Director Sanwong reported that on Monday, President Biden's administration announced that they were prioritizing and asking the Environmental Protection Agency to really look at PFAS holistically, not just in drinking water, but also in the products that it might be included in and coming up with a plan in terms of regulations and monitoring. Director Sanwong recalled the issue of PFAS in the groundwater basin was a result of it being in a variety of products used by consumers and industry, as mentioned at a previous Board meeting. Director Sanwong shared that McDonald's made an announcement a couple of months ago stating that they would phase out the use of PFAS in their packaging by around 2025. This gave a sense of how pervasive these chemicals are in everyday products.

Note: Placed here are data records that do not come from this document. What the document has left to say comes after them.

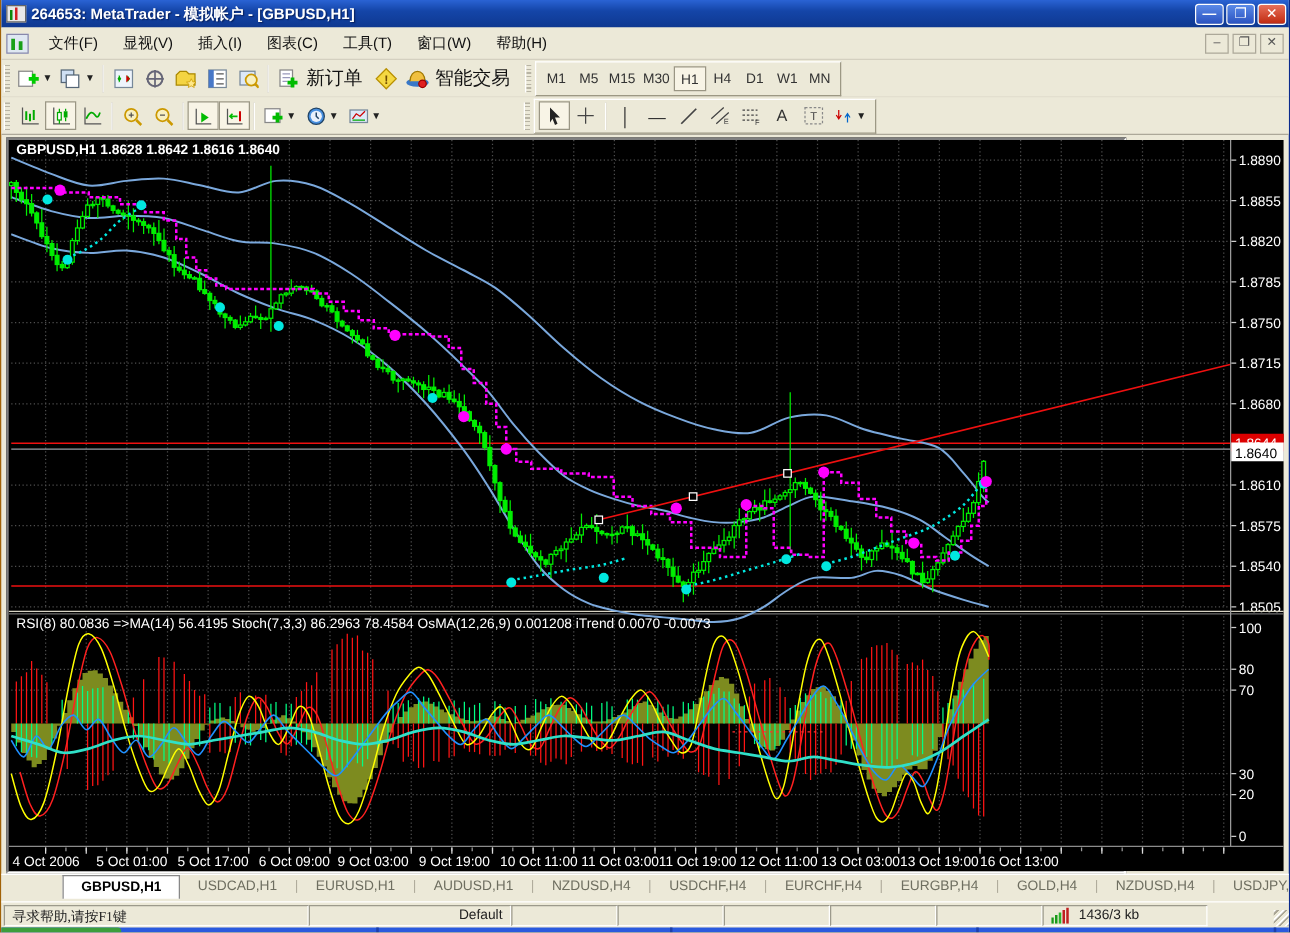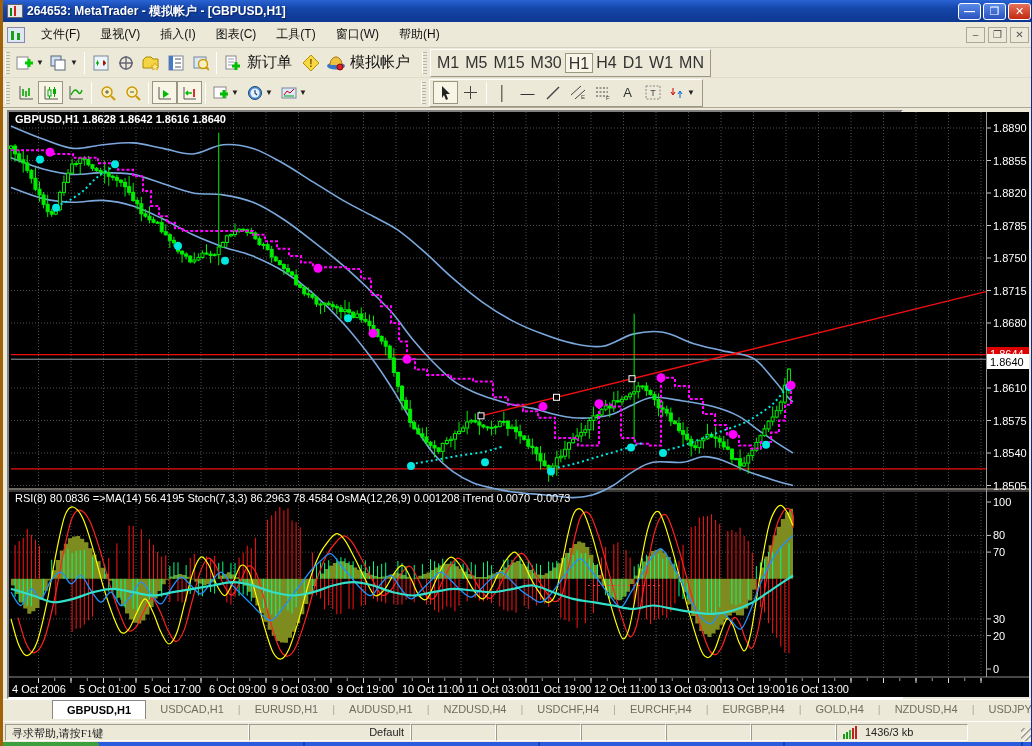"264653: MetaTrader - 模拟帐户 -" .app { border-left: 3px solid #a16207 -> 1px solid #a16207 }
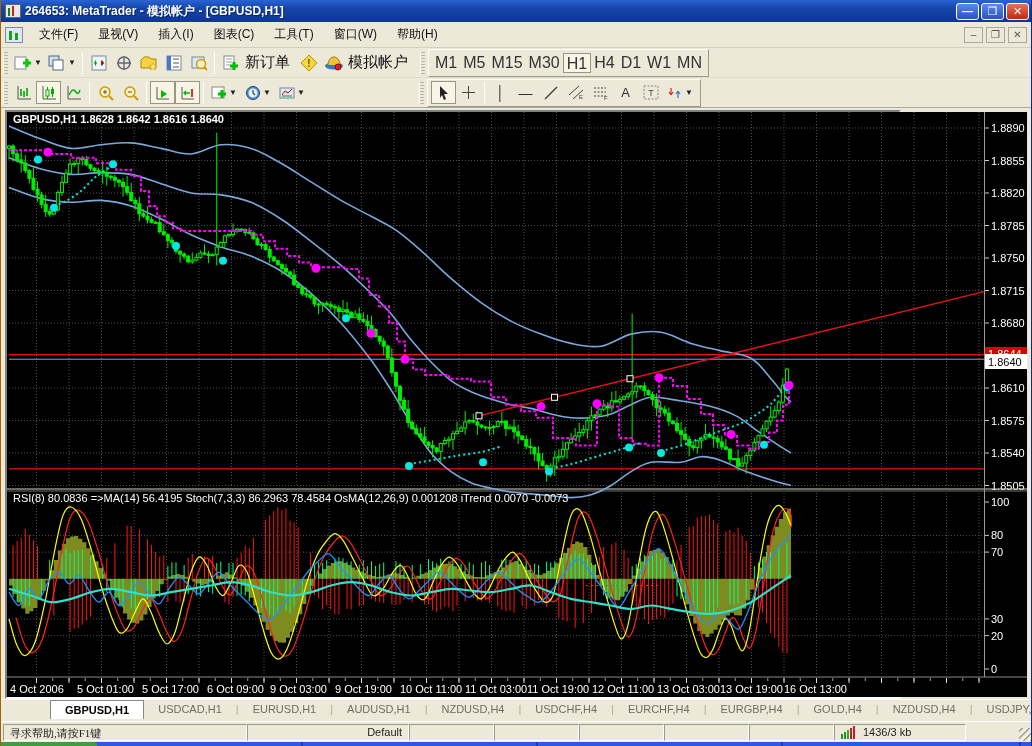"模拟帐户" span.tlabel { text: 模拟帐户 -> 智能交易 }
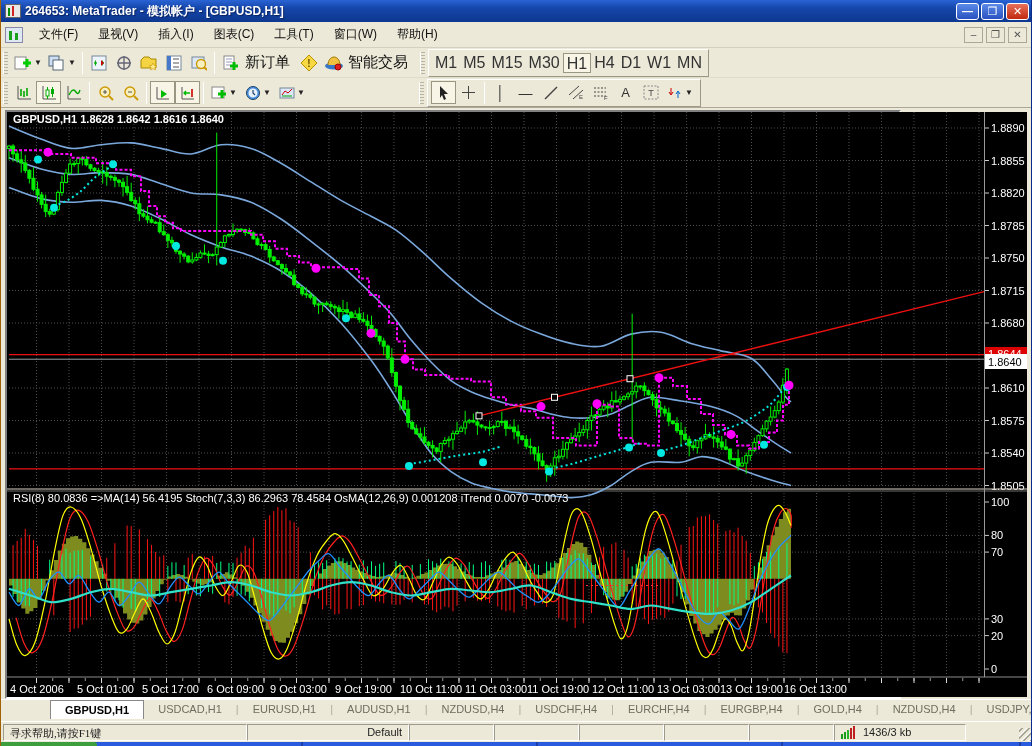"M1" .tfbtn { font-size: 16px -> 11px; text-align: right -> center }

She stated that she would share some of the links to the articles. Director Sanwong further informed that Governor Newsom signed a protection act about saving Tesla Park. It was an effort that she has personally been involved in and signed letters about. It affected two watersheds, the agency's as well as the Delta watershed.
Director Palmer had been taking part in the development of comment letters coming from ACWA regarding various legislations. There was a public workshop by ACWA on PFOA where they presented some of the direct human health effects and serum clearances, referencing that serum clearances and health effects with rodents and people are quite different. There was a joint groundwater management and drinking water working group from ACWA where they provided comments on the draft groundwater management principles and strategies to monitor and analyze and minimize impact to drinking water wells. She attended a University of North Carolina water and health conference which discussed addressing public health issues regarding access to clean water and hygiene and sanitation in disadvantaged communities and developing countries.
Director Palmer provided a presentation to the Dublin Rotary Club on the Delta Conveyance. The Delta stakeholders' engagement committee, which was put into place to make sure those who were directly affected and may not agree with the project were given an opportunity to provide input, would be terminated in December.
Director Figuers attended two ACWA webinars, one on the update on SGMA and the other on PFAS.
Director Green attended a virtual tour for the Valley Water plant to learn about what they are doing regarding potable reuse. She had been helping to form a committee called Tri-Valley Air Quality Community Alliance, which started last year, at which time they had a survey. The committee was announcing the second annual survey to get an understanding of how the public is encountering air pollution and similar issues in the Tri-Valley area. The survey could be found at www.tvaqca.org, and everyone is invited to take the survey.
Item 16 -
Director Gambs asked that the study by UC Davis on the Wine Growers Association that would be presented to the Finance Committee be brought to the full Board. President Ramirez Holmes stated that the Finance Committee will preview it and decide if it was an appropriate presentation for the entire Board, adding the report will be circulated to the Board.
Item 17 -
Ms. Pryor highlighted a few items from her report including the drought emergency, the Flood Management Plan, the Delta Conveyance Project and outreach and engagement.
President Ramirez Holmes surveyed the Board to get interest in a Sites Reservoir tour and asked Ms. Pryor to facilitate.